DFT Study of the Possible Mechanisms for Synthesizing α-Cyanophosphonates from β-Nitrostyrenes

Abstract

In this report, the reaction mechanism of triphenylphosphite addition to β-nitrostyrene is theoretically investigated. The M062X method, a subset of density functional theory (DFT), and the def2svp basis set are used to determine the appropriate mechanism. Three plausible mechanistic routes, labeled pathways A, B, and C, are proposed. In pathway A, triphenyl phosphite is added to the β-position of β-nitrostyrene. Pathway B involves the addition of the triphenyl phosphite molecule to the oxygen of the nitro group in β-nitrostyrene. In pathway C, triphenyl phosphite is added to the nitrogen of the β-nitrostyrene compound. Since the reaction requires the presence of two mmol of triphenyl phosphite to form the desired product, all three routes of the proposed mechanism are designed accordingly.

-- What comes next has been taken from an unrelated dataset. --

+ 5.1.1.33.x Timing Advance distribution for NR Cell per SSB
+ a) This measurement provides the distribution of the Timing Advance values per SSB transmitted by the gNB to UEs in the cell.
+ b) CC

In the gas phase, the overall energy barriers of paths A and B are 19.31 and 43.47 kcal mol⁻¹, respectively, while no reliable transition state is obtained for path C. For path A in different solvents, the overall energy barriers are 20.75, 20.76, and 20.76 kcal mol⁻¹, respectively in water, methanol, and dimethylformamide. Therefore, path A is a more favorable path, and there is not a meaningful difference between the results of the gas phase and different solvents.